> _Directions_
Copy each line of the entries beneath that contains the word "simulate".

Structured diff data:

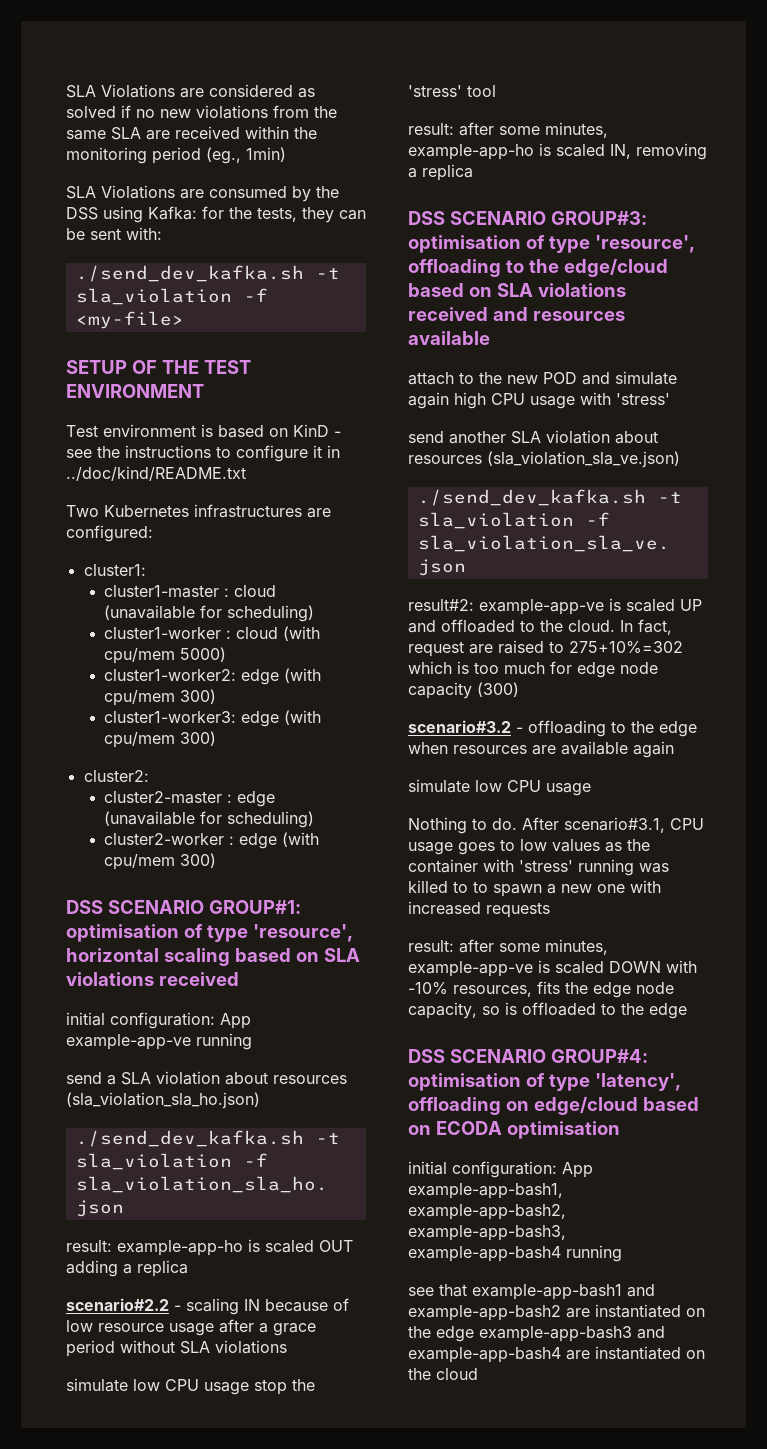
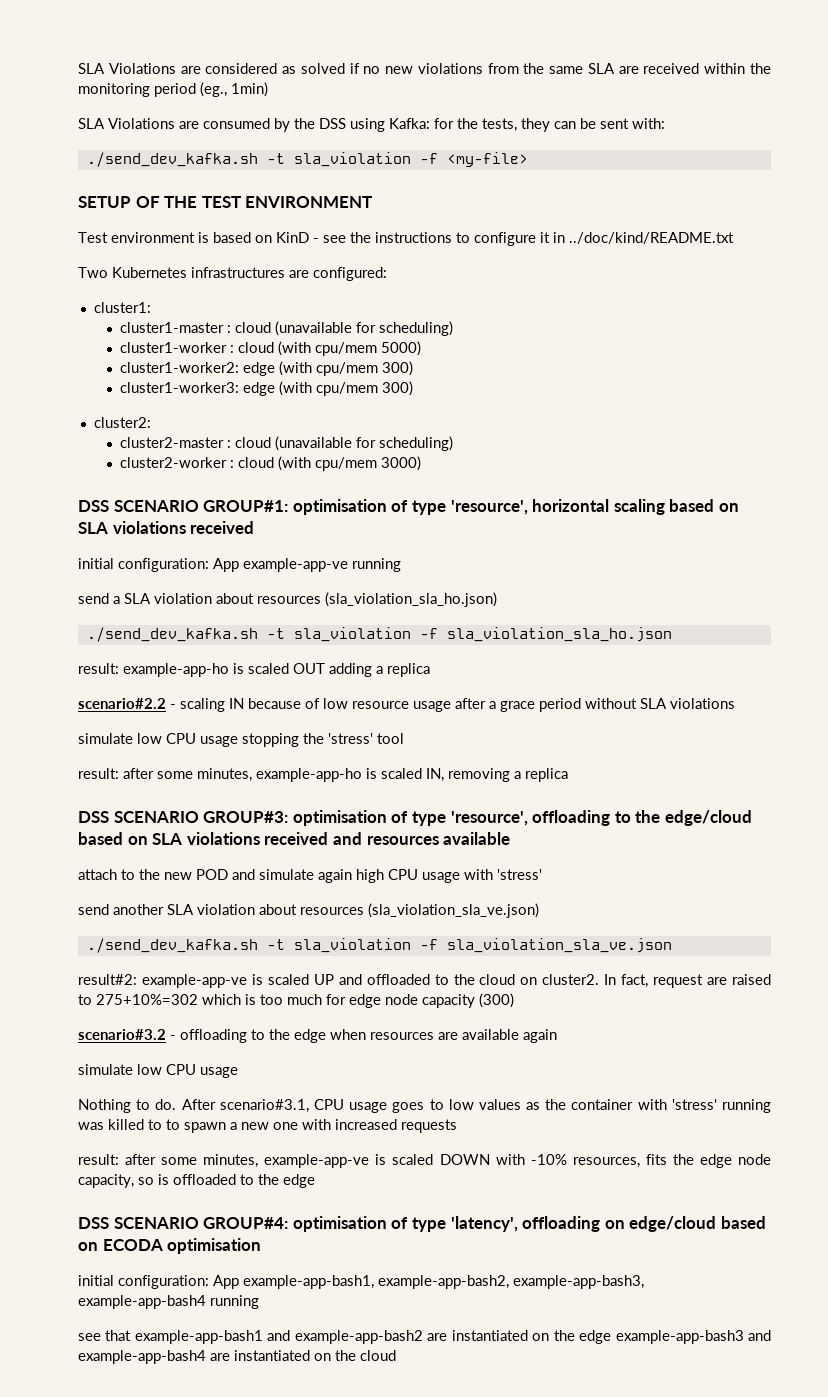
- cluster2-master : edge (unavailable for scheduling)
+ cluster2-master : cloud (unavailable for scheduling)
- cluster2-worker : edge (with cpu/mem 300)
+ cluster2-worker : cloud (with cpu/mem 3000)
- simulate low CPU usage stop the 'stress' tool
+ simulate low CPU usage stopping the 'stress' tool
- result#2: example-app-ve is scaled UP and offloaded to the cloud.
+ result#2: example-app-ve is scaled UP and offloaded to the cloud on cluster2.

> _Your response_
- simulate low CPU usage stop the 'stress' tool
+ simulate low CPU usage stopping the 'stress' tool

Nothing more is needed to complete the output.